REQUIRED WORK
The records follow. Retype them without a single change.

GIVEN INFORMATION
#####

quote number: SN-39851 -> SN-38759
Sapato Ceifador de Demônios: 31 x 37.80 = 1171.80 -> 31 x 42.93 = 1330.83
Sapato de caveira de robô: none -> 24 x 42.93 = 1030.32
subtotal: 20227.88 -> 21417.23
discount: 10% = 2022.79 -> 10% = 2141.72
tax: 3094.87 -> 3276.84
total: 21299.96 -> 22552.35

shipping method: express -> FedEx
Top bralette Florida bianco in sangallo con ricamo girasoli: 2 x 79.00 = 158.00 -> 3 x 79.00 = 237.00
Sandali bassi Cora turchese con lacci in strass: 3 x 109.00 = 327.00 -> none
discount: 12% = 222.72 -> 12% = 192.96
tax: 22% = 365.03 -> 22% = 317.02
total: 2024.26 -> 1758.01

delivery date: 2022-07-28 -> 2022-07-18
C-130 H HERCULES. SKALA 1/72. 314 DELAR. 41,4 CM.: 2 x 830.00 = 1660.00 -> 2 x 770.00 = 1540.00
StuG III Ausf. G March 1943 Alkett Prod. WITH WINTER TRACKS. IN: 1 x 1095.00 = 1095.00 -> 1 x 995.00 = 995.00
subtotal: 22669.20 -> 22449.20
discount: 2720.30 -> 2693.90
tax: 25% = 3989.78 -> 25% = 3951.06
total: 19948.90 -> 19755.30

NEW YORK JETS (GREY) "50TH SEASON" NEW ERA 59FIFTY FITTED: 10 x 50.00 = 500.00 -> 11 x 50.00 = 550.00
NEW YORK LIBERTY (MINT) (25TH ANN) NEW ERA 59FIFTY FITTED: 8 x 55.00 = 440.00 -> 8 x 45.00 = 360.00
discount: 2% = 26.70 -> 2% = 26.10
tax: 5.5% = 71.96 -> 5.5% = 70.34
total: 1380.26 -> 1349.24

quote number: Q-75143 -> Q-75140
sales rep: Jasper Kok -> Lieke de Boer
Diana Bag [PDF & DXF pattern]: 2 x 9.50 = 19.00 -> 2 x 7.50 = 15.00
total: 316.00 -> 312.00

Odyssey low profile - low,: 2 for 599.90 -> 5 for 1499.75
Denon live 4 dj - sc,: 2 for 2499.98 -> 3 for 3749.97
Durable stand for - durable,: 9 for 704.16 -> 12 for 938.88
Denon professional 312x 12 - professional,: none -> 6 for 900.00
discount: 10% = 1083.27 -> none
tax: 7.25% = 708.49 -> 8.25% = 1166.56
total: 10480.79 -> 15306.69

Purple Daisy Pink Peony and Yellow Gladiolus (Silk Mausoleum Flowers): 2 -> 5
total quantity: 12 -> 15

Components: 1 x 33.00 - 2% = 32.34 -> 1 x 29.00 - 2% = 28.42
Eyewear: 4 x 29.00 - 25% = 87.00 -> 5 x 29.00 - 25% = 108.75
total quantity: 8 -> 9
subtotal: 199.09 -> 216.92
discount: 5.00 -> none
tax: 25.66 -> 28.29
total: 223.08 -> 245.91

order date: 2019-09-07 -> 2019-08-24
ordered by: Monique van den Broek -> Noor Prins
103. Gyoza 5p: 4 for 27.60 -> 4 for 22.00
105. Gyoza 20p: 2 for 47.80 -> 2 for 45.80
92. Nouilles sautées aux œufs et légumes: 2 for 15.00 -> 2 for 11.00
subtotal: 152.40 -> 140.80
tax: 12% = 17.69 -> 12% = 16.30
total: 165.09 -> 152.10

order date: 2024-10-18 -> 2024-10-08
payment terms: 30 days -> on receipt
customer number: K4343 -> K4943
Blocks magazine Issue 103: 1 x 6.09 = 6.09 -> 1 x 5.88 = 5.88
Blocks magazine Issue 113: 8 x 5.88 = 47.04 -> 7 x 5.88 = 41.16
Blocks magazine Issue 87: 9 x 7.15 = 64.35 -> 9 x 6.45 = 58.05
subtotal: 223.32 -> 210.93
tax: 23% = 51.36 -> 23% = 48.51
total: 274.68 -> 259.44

#####

ANSWER SECTION
quote number: SN-39851 -> SN-38759
Sapato Ceifador de Demônios: 31 x 37.80 = 1171.80 -> 31 x 42.93 = 1330.83
Sapato de caveira de robô: none -> 24 x 42.93 = 1030.32
subtotal: 20227.88 -> 21417.23
discount: 10% = 2022.79 -> 10% = 2141.72
tax: 3094.87 -> 3276.84
total: 21299.96 -> 22552.35

shipping method: express -> FedEx
Top bralette Florida bianco in sangallo con ricamo girasoli: 2 x 79.00 = 158.00 -> 3 x 79.00 = 237.00
Sandali bassi Cora turchese con lacci in strass: 3 x 109.00 = 327.00 -> none
discount: 12% = 222.72 -> 12% = 192.96
tax: 22% = 365.03 -> 22% = 317.02
total: 2024.26 -> 1758.01

delivery date: 2022-07-28 -> 2022-07-18
C-130 H HERCULES. SKALA 1/72. 314 DELAR. 41,4 CM.: 2 x 830.00 = 1660.00 -> 2 x 770.00 = 1540.00
StuG III Ausf. G March 1943 Alkett Prod. WITH WINTER TRACKS. IN: 1 x 1095.00 = 1095.00 -> 1 x 995.00 = 995.00
subtotal: 22669.20 -> 22449.20
discount: 2720.30 -> 2693.90
tax: 25% = 3989.78 -> 25% = 3951.06
total: 19948.90 -> 19755.30

NEW YORK JETS (GREY) "50TH SEASON" NEW ERA 59FIFTY FITTED: 10 x 50.00 = 500.00 -> 11 x 50.00 = 550.00
NEW YORK LIBERTY (MINT) (25TH ANN) NEW ERA 59FIFTY FITTED: 8 x 55.00 = 440.00 -> 8 x 45.00 = 360.00
discount: 2% = 26.70 -> 2% = 26.10
tax: 5.5% = 71.96 -> 5.5% = 70.34
total: 1380.26 -> 1349.24

quote number: Q-75143 -> Q-75140
sales rep: Jasper Kok -> Lieke de Boer
Diana Bag [PDF & DXF pattern]: 2 x 9.50 = 19.00 -> 2 x 7.50 = 15.00
total: 316.00 -> 312.00

Odyssey low profile - low,: 2 for 599.90 -> 5 for 1499.75
Denon live 4 dj - sc,: 2 for 2499.98 -> 3 for 3749.97
Durable stand for - durable,: 9 for 704.16 -> 12 for 938.88
Denon professional 312x 12 - professional,: none -> 6 for 900.00
discount: 10% = 1083.27 -> none
tax: 7.25% = 708.49 -> 8.25% = 1166.56
total: 10480.79 -> 15306.69

Purple Daisy Pink Peony and Yellow Gladiolus (Silk Mausoleum Flowers): 2 -> 5
total quantity: 12 -> 15

Components: 1 x 33.00 - 2% = 32.34 -> 1 x 29.00 - 2% = 28.42
Eyewear: 4 x 29.00 - 25% = 87.00 -> 5 x 29.00 - 25% = 108.75
total quantity: 8 -> 9
subtotal: 199.09 -> 216.92
discount: 5.00 -> none
tax: 25.66 -> 28.29
total: 223.08 -> 245.91

order date: 2019-09-07 -> 2019-08-24
ordered by: Monique van den Broek -> Noor Prins
103. Gyoza 5p: 4 for 27.60 -> 4 for 22.00
105. Gyoza 20p: 2 for 47.80 -> 2 for 45.80
92. Nouilles sautées aux œufs et légumes: 2 for 15.00 -> 2 for 11.00
subtotal: 152.40 -> 140.80
tax: 12% = 17.69 -> 12% = 16.30
total: 165.09 -> 152.10

order date: 2024-10-18 -> 2024-10-08
payment terms: 30 days -> on receipt
customer number: K4343 -> K4943
Blocks magazine Issue 103: 1 x 6.09 = 6.09 -> 1 x 5.88 = 5.88
Blocks magazine Issue 113: 8 x 5.88 = 47.04 -> 7 x 5.88 = 41.16
Blocks magazine Issue 87: 9 x 7.15 = 64.35 -> 9 x 6.45 = 58.05
subtotal: 223.32 -> 210.93
tax: 23% = 51.36 -> 23% = 48.51
total: 274.68 -> 259.44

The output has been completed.